## [Goal of the exercise]
Give the data again word for word; drop the pictures.

## [Dataset excerpts]

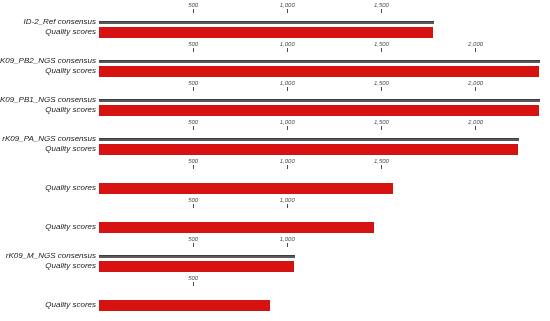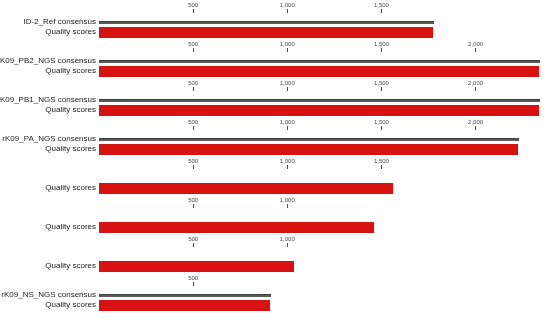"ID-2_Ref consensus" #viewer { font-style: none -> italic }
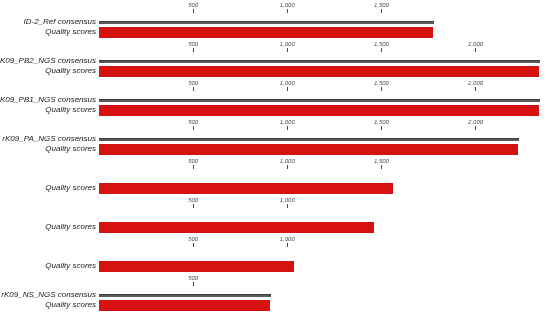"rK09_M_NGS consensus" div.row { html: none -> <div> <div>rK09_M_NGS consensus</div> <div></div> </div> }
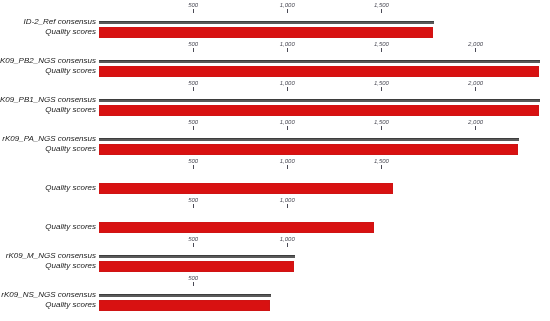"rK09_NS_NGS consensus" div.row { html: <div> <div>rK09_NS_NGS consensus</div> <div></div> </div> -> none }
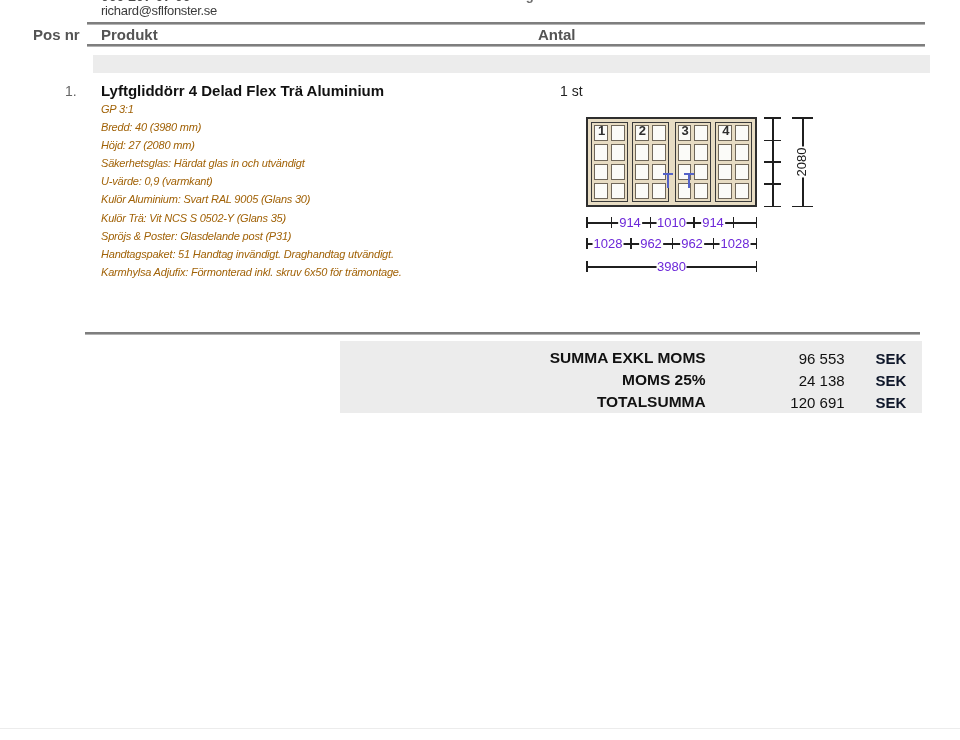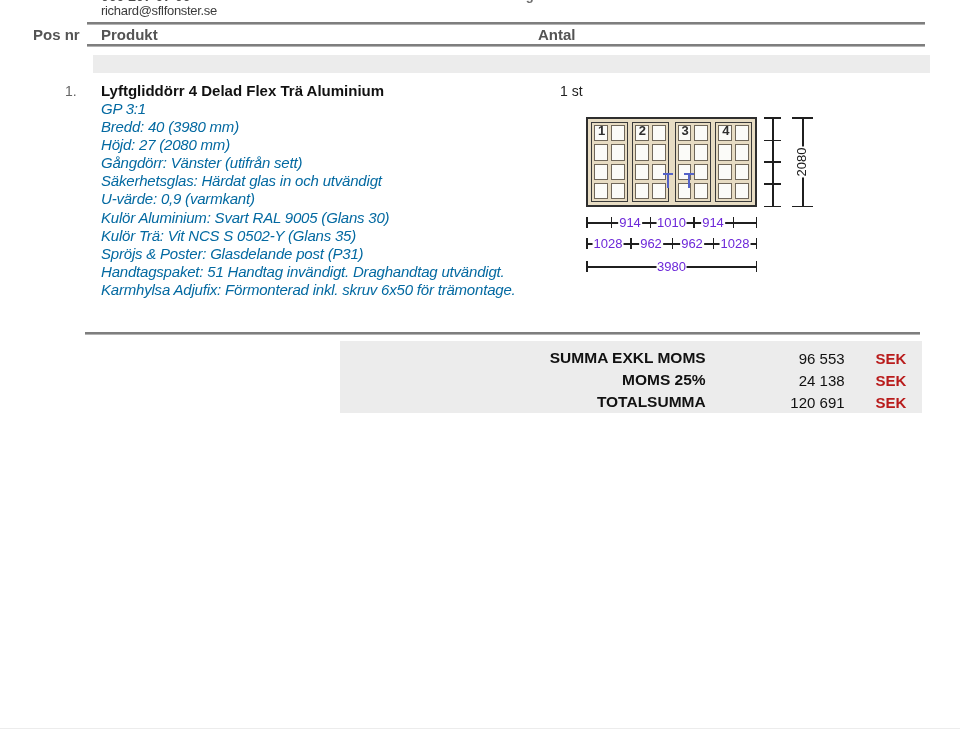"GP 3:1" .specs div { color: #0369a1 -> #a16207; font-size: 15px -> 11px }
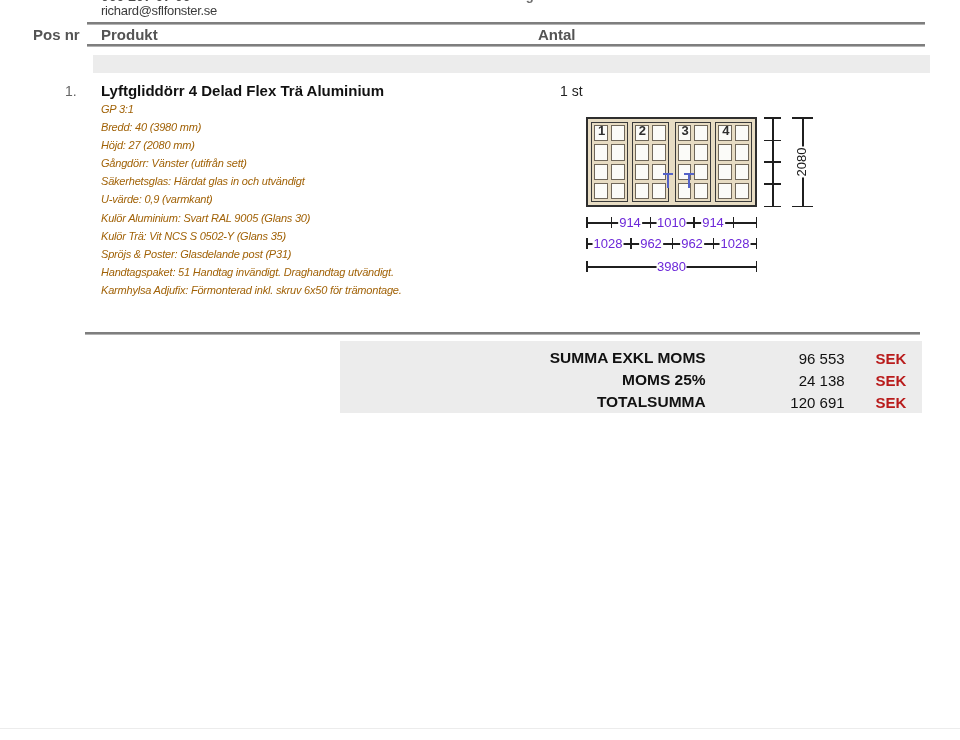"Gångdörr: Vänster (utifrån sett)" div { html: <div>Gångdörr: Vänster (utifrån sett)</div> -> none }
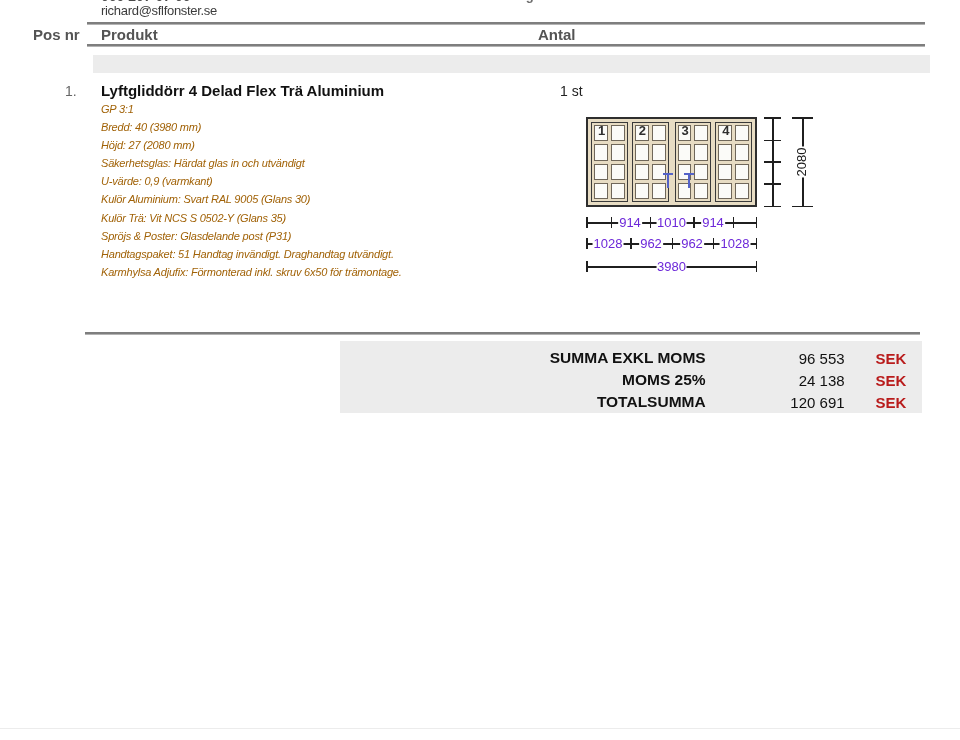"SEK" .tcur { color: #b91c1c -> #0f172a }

## [Your solution]
"ID-2_Ref consensus" #viewer { font-style: none -> italic }
"rK09_M_NGS consensus" div.row { html: none -> <div> <div>rK09_M_NGS consensus</div> <div></div> </div> }
"rK09_NS_NGS consensus" div.row { html: <div> <div>rK09_NS_NGS consensus</div> <div></div> </div> -> none }
"GP 3:1" .specs div { color: #0369a1 -> #a16207; font-size: 15px -> 11px }
"Gångdörr: Vänster (utifrån sett)" div { html: <div>Gångdörr: Vänster (utifrån sett)</div> -> none }
"SEK" .tcur { color: #b91c1c -> #0f172a }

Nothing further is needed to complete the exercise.